Designation of Pre-Clearance and Access Persons
Pre-Clearance Persons. The General Counsel is authorized to designate Pre-Clearance Persons in addition to those persons who automatically are included in that group by this Policy’s definition of that term. The primary considerations for designation shall be (i) the officer’s or employee’s routine access to material non-public information at such a high level that trading by such person routinely involves roughly the same amount of risk as trading by an Executive Officer, along with (ii) the risks associated with adding the person to the pre-clearance process. The General Counsel shall cause any such person who is newly designated to be notified of that designation and apprised of the applicable requirements of this Policy.
Access Persons. The General Counsel is authorized to designate as Access Persons those First Horizon employees who, by virtue of their position, he or she determines may be aware routinely of material non-public information concerning First Horizon. The General Counsel shall periodically review the names of the Access Persons to determine whether employees should be added to or removed from the Access Persons group. The General Counsel or his/her designee shall communicate the names of all Access Persons to the Chief Human Resources Officer or his/her designee.





Exceptions
Each of the Chief Executive Officer (“CEO”) and the General Counsel, or the delegate of either, is authorized to make interpretations of this Policy and to make exceptions to this Policy. Material exceptions shall be reported to the CEO and to the Operational Risk Committee of FH.

III.Delegation of Authority
The General Counsel shall adopt procedures to implement and ensure compliance with this Policy and applicable laws.

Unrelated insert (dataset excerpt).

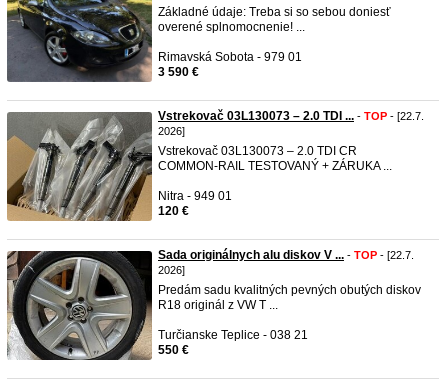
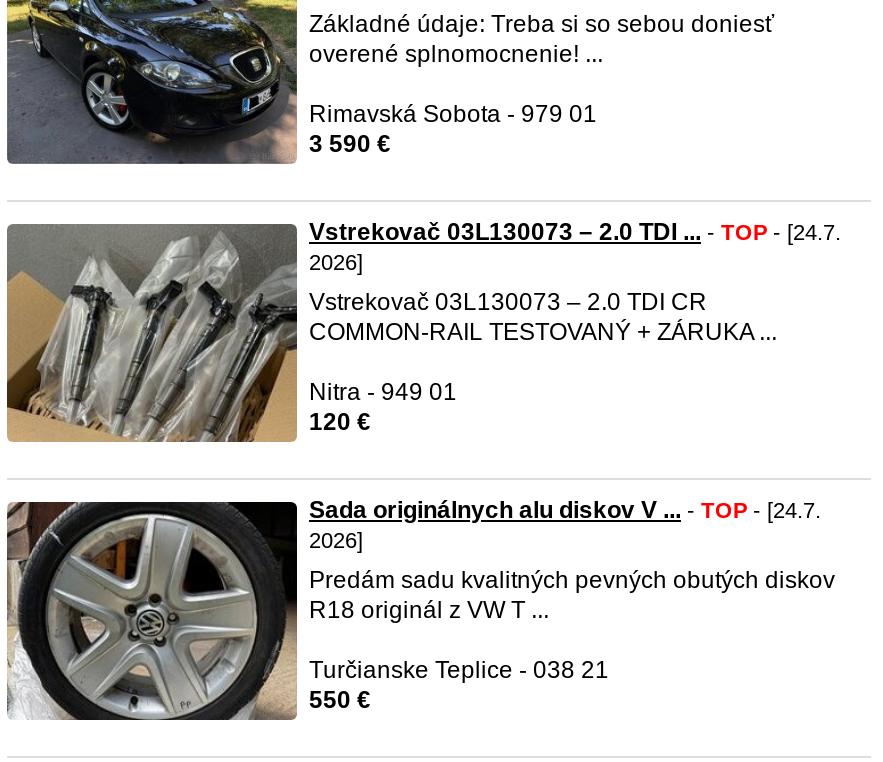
- Vstrekovač 03L130073 – 2.0 TDI ... - TOP - [22.7.
+ Vstrekovač 03L130073 – 2.0 TDI ... - TOP - [24.7.

- Sada originálnych alu diskov V ... - TOP - [22.7.
+ Sada originálnych alu diskov V ... - TOP - [24.7.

Among other things, the General Counsel may establish blackout period and window period restrictions and prohibitions on trading in First Horizon securities, by employees and directors. The General Counsel further is authorized to administer this Policy and its procedures. The General Counsel may delegate all or a portion of his or her authority to other First Horizon officers, including subordinate officers, as the General Counsel determines to be appropriate.